(WHAT IS BEING ASKED) Would you please copy every line from the records that contains the word "nowrap"?

Dataset records:
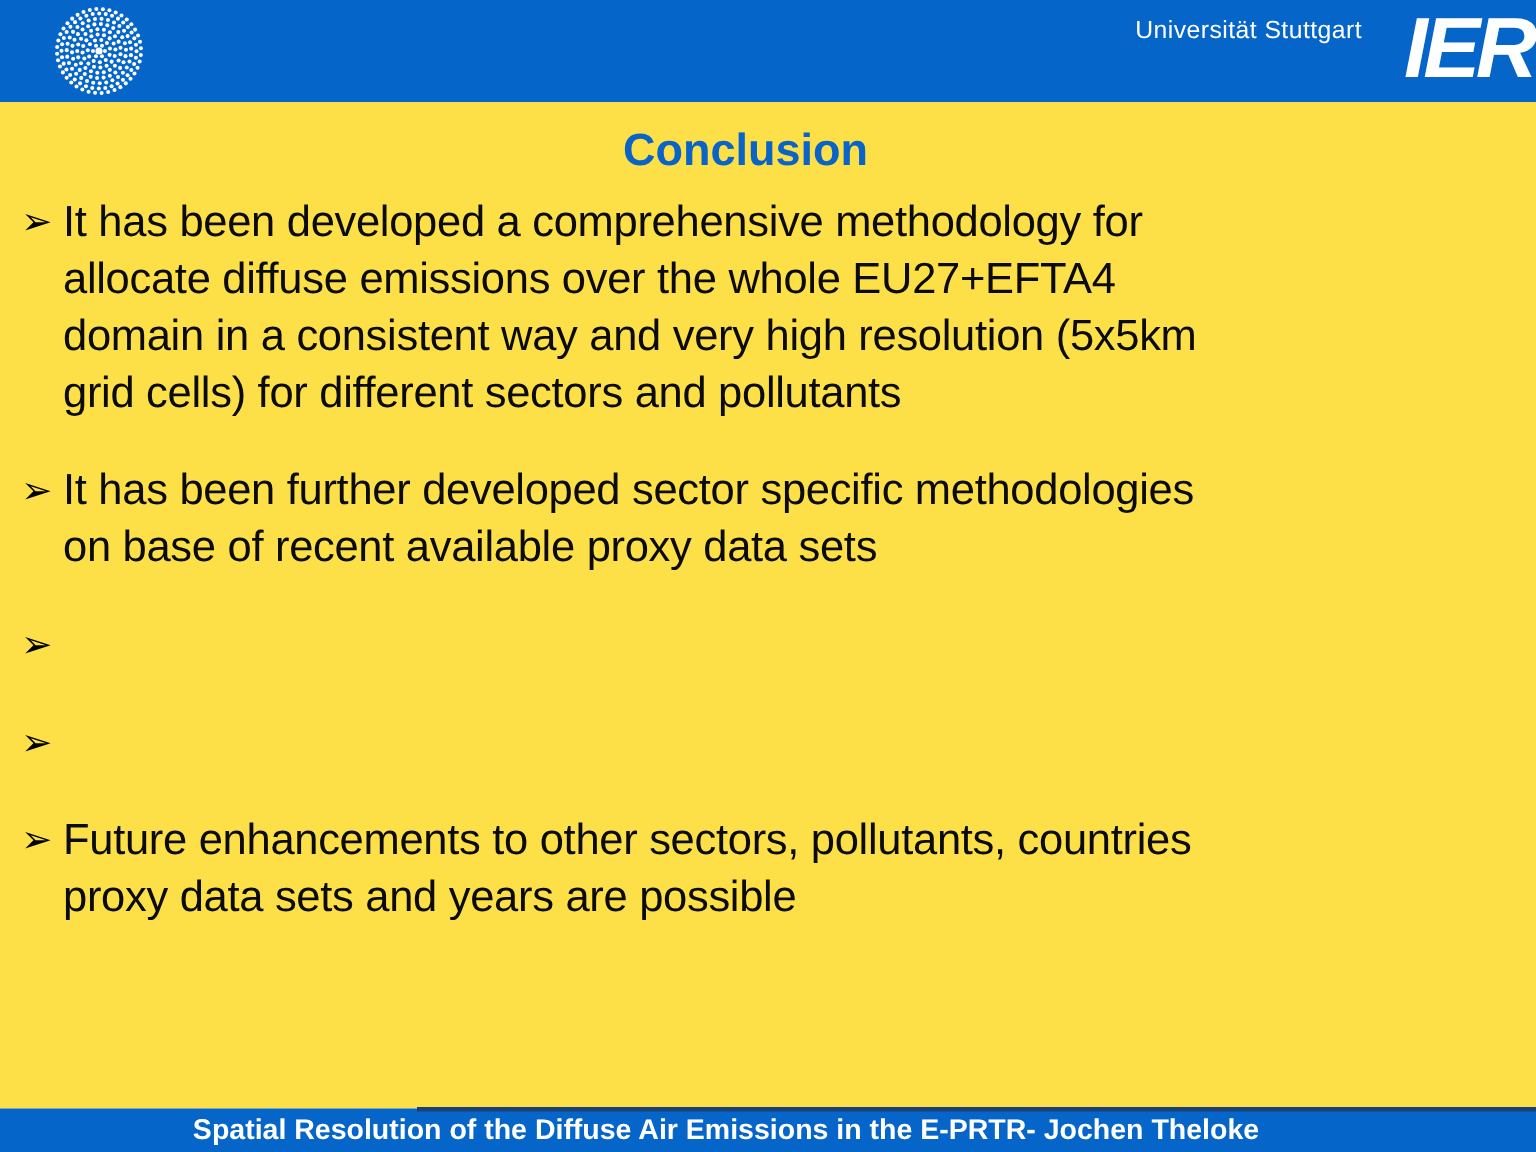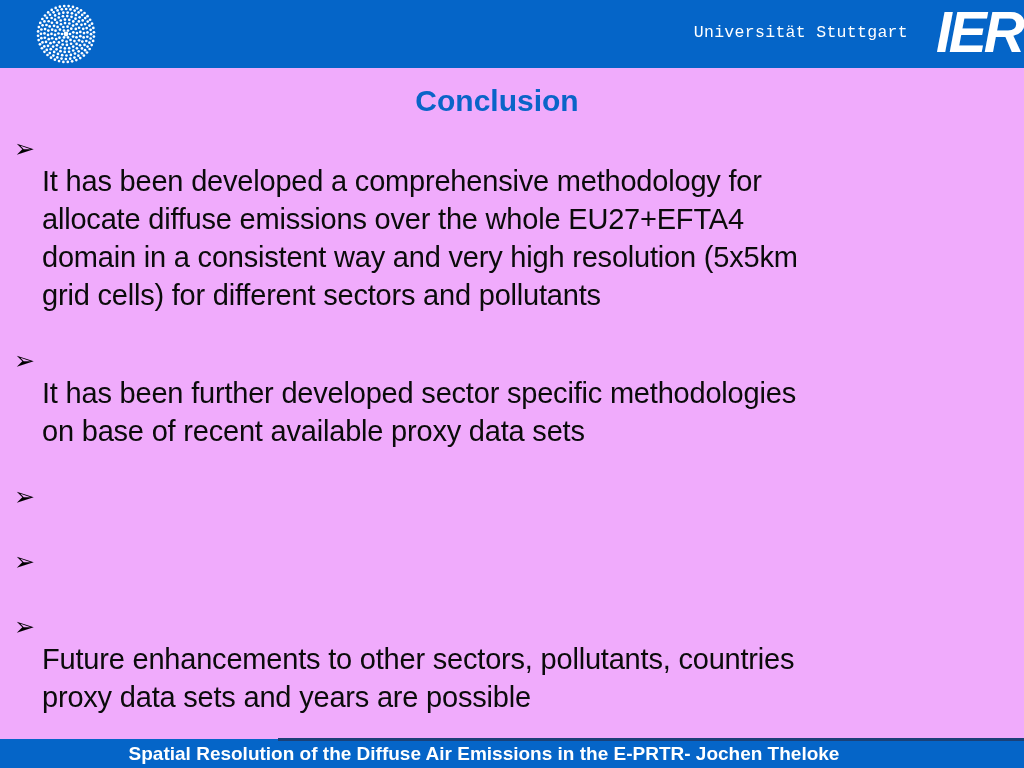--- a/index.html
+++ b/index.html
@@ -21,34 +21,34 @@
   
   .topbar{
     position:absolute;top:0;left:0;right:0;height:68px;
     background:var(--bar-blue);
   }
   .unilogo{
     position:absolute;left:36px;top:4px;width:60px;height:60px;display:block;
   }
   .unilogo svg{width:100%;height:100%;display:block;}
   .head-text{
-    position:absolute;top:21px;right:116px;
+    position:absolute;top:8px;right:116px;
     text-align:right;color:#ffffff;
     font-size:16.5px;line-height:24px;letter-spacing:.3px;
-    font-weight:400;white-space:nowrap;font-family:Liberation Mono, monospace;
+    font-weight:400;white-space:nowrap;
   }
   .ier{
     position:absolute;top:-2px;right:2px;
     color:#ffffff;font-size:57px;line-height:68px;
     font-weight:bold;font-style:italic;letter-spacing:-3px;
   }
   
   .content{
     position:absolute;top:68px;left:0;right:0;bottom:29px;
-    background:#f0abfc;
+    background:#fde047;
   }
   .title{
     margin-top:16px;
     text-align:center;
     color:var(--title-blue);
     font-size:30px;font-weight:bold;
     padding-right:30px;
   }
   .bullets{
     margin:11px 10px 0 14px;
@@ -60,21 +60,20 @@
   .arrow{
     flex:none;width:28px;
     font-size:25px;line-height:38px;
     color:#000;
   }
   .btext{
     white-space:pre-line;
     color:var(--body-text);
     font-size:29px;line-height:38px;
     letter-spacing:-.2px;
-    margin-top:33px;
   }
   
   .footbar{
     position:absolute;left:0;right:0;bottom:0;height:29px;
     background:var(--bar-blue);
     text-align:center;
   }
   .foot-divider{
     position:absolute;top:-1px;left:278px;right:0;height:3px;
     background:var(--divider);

...

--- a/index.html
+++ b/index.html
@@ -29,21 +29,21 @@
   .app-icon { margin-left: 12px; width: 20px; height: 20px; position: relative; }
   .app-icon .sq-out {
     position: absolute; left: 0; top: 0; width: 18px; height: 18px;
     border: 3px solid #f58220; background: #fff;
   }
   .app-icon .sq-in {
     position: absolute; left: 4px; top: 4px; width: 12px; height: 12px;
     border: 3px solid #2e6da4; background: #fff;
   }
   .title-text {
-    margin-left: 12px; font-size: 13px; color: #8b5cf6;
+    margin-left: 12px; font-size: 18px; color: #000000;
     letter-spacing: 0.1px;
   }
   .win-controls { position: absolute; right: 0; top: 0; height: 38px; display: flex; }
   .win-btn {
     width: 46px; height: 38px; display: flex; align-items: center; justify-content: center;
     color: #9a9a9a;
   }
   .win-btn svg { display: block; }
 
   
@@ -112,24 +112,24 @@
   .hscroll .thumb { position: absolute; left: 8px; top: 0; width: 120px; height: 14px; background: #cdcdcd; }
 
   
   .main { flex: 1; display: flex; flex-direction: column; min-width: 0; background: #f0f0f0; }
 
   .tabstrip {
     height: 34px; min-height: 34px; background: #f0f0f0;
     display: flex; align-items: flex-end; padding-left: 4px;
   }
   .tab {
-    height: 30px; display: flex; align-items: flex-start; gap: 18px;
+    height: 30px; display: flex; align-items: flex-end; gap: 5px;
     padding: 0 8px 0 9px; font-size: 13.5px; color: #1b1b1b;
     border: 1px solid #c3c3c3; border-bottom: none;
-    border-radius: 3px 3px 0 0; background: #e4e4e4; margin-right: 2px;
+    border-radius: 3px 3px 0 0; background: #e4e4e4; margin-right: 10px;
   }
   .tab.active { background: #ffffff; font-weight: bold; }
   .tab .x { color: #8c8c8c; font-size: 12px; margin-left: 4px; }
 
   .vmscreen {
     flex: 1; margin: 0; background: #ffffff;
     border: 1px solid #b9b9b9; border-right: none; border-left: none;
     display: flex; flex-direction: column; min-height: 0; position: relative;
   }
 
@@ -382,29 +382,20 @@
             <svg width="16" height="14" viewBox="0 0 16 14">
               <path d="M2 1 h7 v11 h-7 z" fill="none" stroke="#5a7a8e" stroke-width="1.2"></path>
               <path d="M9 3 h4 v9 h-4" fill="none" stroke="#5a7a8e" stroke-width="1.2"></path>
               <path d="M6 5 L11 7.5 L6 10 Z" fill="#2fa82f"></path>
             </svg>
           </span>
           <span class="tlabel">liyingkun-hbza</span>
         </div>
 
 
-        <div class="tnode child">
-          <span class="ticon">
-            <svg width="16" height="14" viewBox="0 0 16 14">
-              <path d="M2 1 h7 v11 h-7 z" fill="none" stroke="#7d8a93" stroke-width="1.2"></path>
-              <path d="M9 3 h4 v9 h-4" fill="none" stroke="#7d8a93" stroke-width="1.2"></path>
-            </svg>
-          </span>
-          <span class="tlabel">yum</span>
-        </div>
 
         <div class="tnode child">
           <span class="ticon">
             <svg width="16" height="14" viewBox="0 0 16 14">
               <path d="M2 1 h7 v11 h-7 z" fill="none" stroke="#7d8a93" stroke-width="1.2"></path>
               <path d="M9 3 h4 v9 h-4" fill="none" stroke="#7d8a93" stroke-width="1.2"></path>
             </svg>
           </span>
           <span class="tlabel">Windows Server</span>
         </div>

(SOLUTION BELOW)
-    font-weight:400;white-space:nowrap;font-family:Liberation Mono, monospace;
+    font-weight:400;white-space:nowrap;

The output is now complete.